Performance. Plain and simple. That's the deciding factor when SRT designers and engineers are working their magic in the studio and lab.
Posted on Oct 11, 2012

Performance. Plain and simple. That's the deciding factor when SRT® designers and engineers are working their magic in the studio and lab. With the 2012 Charger SRT, 300 SRT and Challenger SRT, it was a natural fit to utilize a true mechanical limited-slip differential to harness all of that power. After all, each features a 6.4-liter 392 cubic-inch HEMI® that churns out 470 horsepower.

SRT partnered with Getrag to produce a mechanical limited-slip differential that was first introduced on 2010 models. The limited-slip differential on SRT models (Charger, 300, Challenger) has a torque ratio of 1.8, which reduces the amount of clutch slip between each side of the axle.

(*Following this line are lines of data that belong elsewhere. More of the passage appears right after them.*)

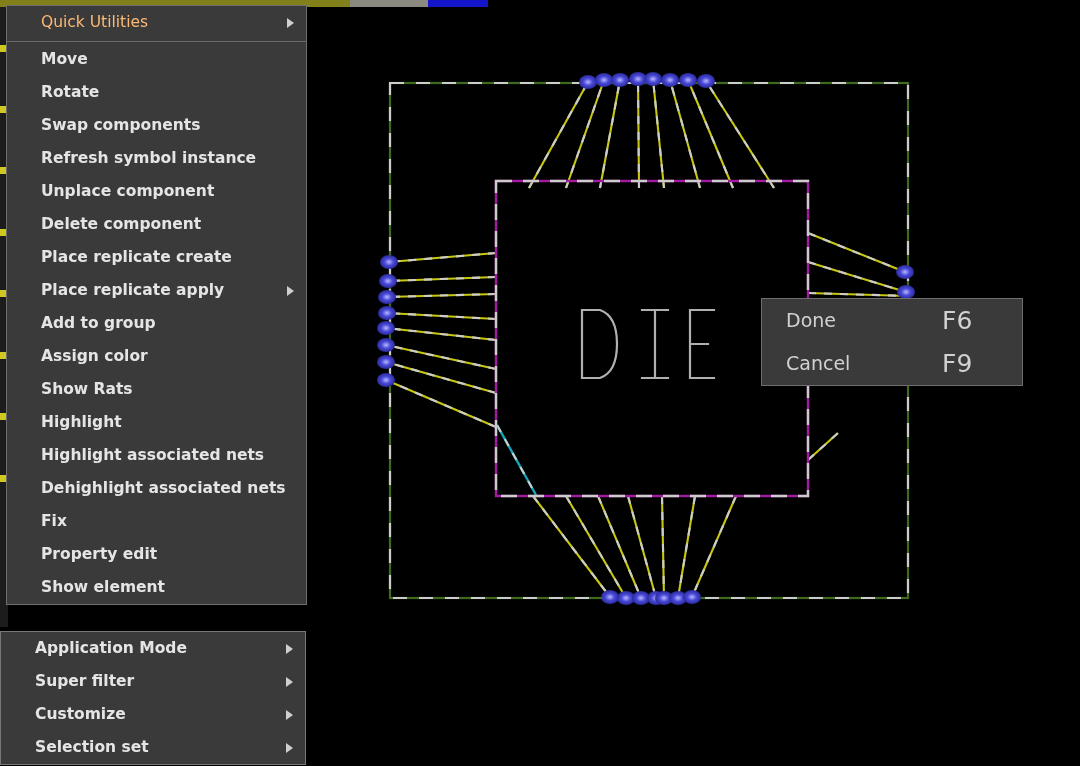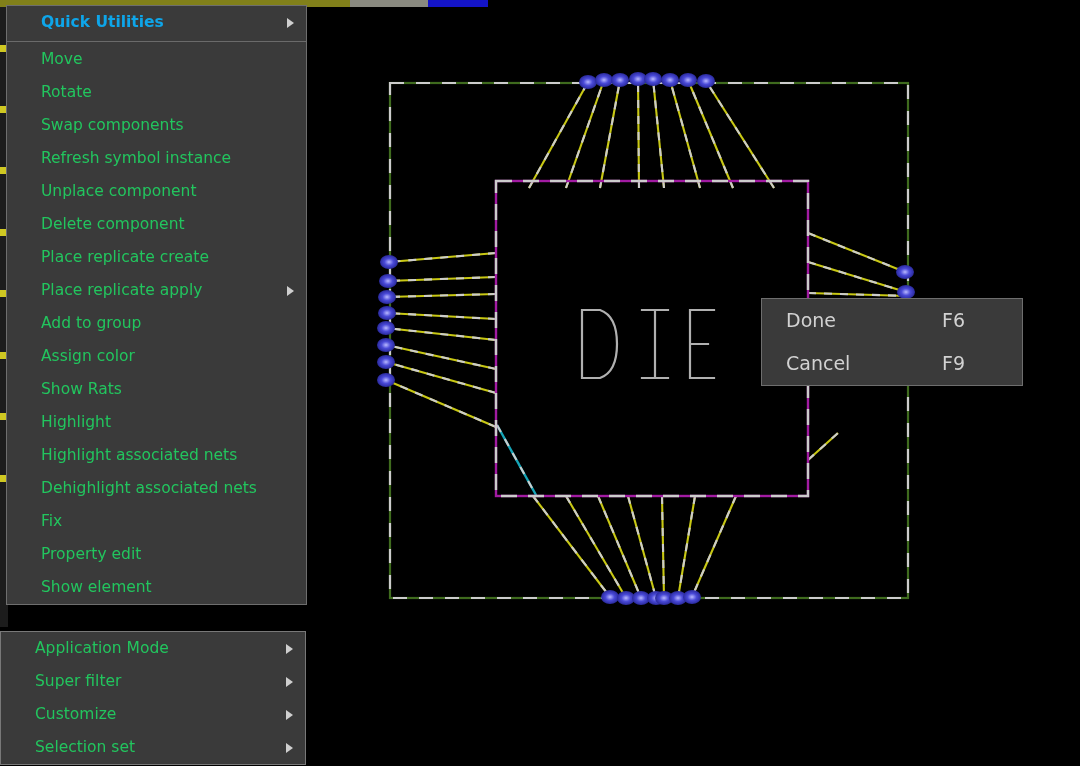"Quick Utilities" .menu-item.header-item { color: #0ea5e9 -> #fdba74; font-weight: 700 -> 400 }
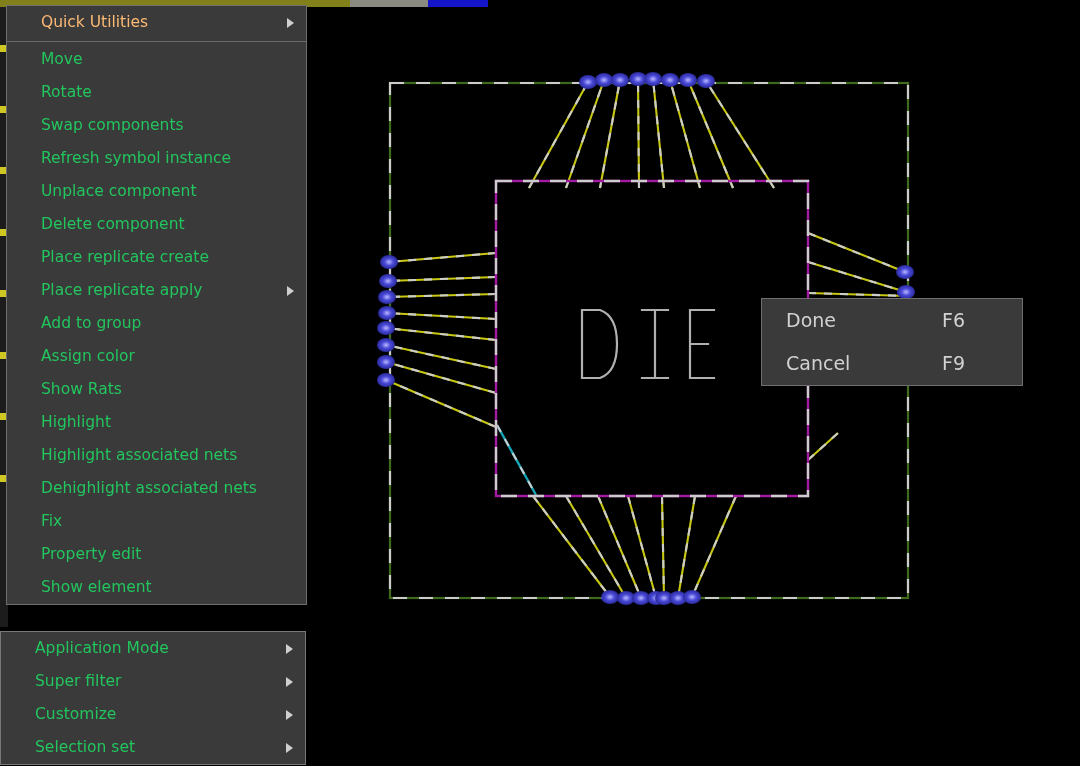"Move" .menu-item { color: #22c55e -> #e5e5e5; font-weight: none -> bold }
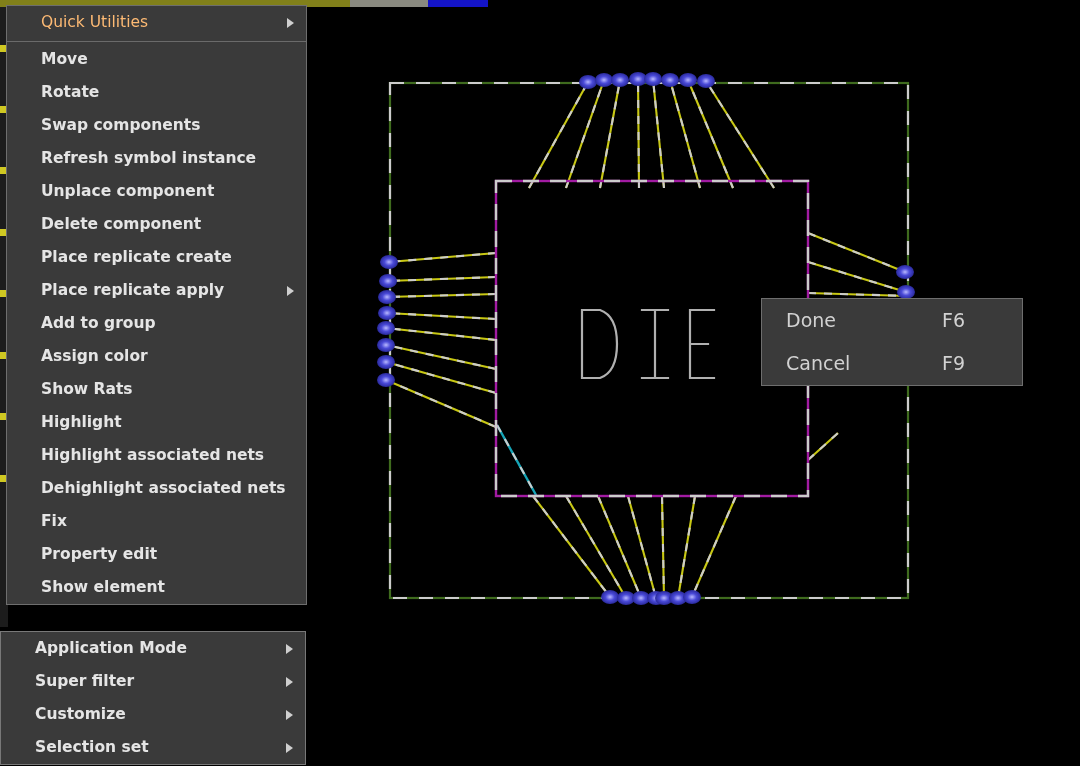"F6" .popup-accel { font-size: 19px -> 25px }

The Getrag is a torque-sensing system, whereby the speed of the inner wheel versus the outer wheel speed is found, then modulated to make the pair equal via the clutches and the differentials. This allows for a relatively small difference in rotation while cornering, and helps prevent excessive wheelspin that could lead to a loss of traction.

"We knew right up front that we were developing a more 'torquey' horsepower-friendly engine, so we made sure this axle from Getrag would have the capability to hold that kind of torque," said Marty Jagoda, Vehicle Integration Responsible, Chrysler 300 SRT/Charger SRT. "The reason we moved from an open differential to a limited-slip differential is purely performance."

Charger, 300 and Challenger SRT models have two modes (three for 2013 models) of electronic stability control (ESC) that work in conjunction with the limited-slip differential. The first "Auto," or full-on, which is the system that operates each time the vehicle is started. This mode mitigates torque in heavy acceleration situations to help keep car control. The second mode, "Sport," turns the traction control off and gives the driver an enhanced operating limit. The third mode, "Track," turns the ESC system completely off, though maintaining ABS functionality.

Working in conjunction with the mechanical, limited-slip differential is brake-locking differential technology used in extreme circumstances. For example, if the vehicle is extremely out of shape, or if there is an over-temp of the axle fluid that causes the clutch to slip, the brake-locking differential will make sure the vehicle stays in control and both rear wheels are of equal speed.

"We know it's cool to say a limited-slip diff versus an open diff, but at SRT we don't do anything to be cool or uncool," said Jagoda. "It's solely driven by the performance of the vehicle and what the vehicle wants. Our vehicles demand a true mechanical limited-slip differential, which they now have."

Even distribution of the power to the pavement thanks to a limited-slip differential, that's another of the many performance benefits of driving an SRT product.